A Real World Application of Big Data in IoT: Part 3 - Autonomous Vehicles


As expected on the outset of this series, Mediaflux’s Time Series capabilities and existing work in defence and geospatial mapping could offer some comparable ideas to autonomous vehicle industry. In the final part of this series, Arcitecta, provides insights on how this might play out to accelerate real world safety and performance testing.

Self-driving cars have been a popular part of our social imaginings for decades, is big data and IoT going to bring self-driving cars to reality?

From all reports, autonomous vehicles are producing a tremendous volume of data. Depending on what you read, this could be anywhere from 1TB per hour of driving up to 5TB.

So yes, it is clear that big data is going to play a major role in ensuring the future of self-driving cars, while the continued development of the IoT will form a necessary part of creating a world fit for autonomous transportation.

In Part 1 we touched briefly on how Time Series is used in autonomous vehicles, can you tell us a bit more about the types of data being ingested?

With the growing number of sensors in cars and the technology evolution towards higher resolutions of data types like video, radar and LiDAR; this myriad of technologies requires new data management approaches.

A lot of the data collected will be time series related and will come in a variety of different file formats. For example, the milliwave SAR (Synthetic Aperture Radar) or LiDAR data would probably come in as what is called an HDF5 file.

SAR or LiDAR files would also be used for detecting the road environment in front of the vehicle – looking for curvature in the road and to estimate the distance between obstacles. Recording the entire track of a test drive, that's really a lot of data.
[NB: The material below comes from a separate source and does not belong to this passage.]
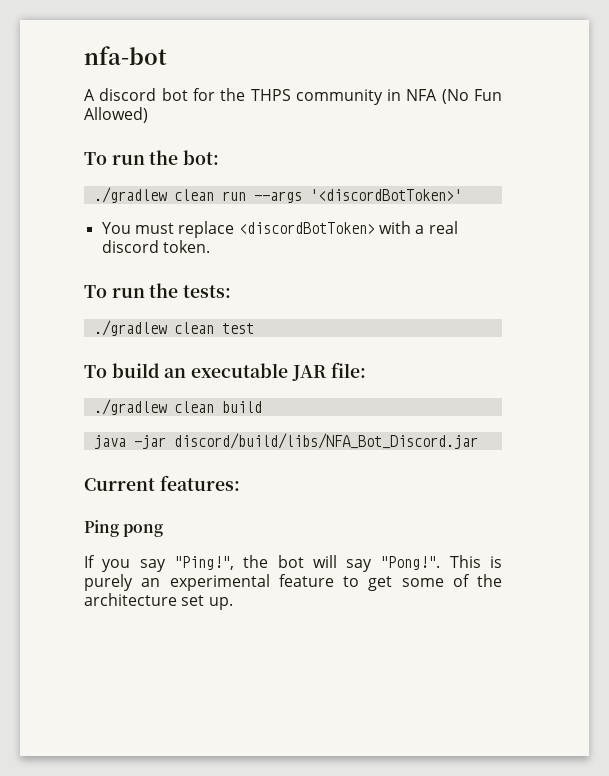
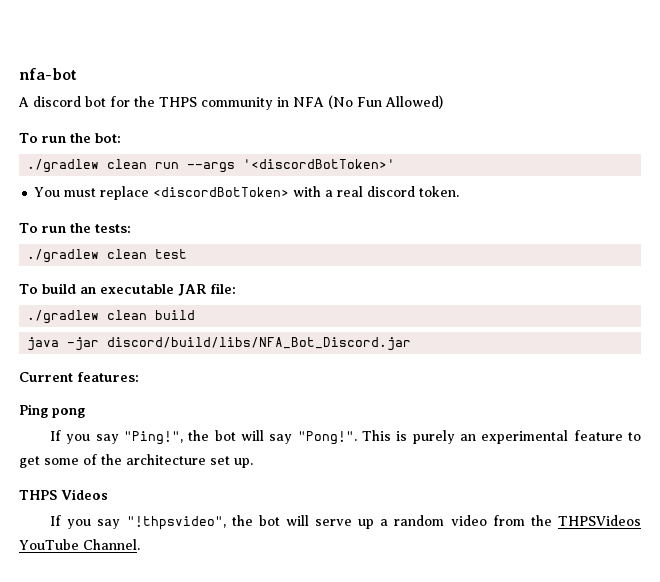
(233, 603) none -> [19,489,108,500] [50,515,641,530] [19,539,140,550] // THPS Videos // If you say "!thpsvideo", the bot will serve up a random video from the THPSVideos YouTube Channel.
Then there are small bits of data coming from global positioning systems (GPS), cameras collecting additional images that need to be processed, sensors determining speed and distances, vehicle-to-vehicle (V2V) and vehicle-to-infrastructure systems that collect additional surrounding information the list goes on.

And this may all sound excessive, but for testing purposes this makes sense; autonomous vehicles need big data to be able to see.

So because Mediaflux can ingest any sort of data, would it be correct to say that it creates a unification layer to coordinate the data from many devices?

Yes, from a time series perspective it would make sense to use Mediaflux as a unification system that could bring all sensor data into a single system.

One way this could play out is that you would have assets that represent the vehicle. Just like the simple fridge example in Part 1.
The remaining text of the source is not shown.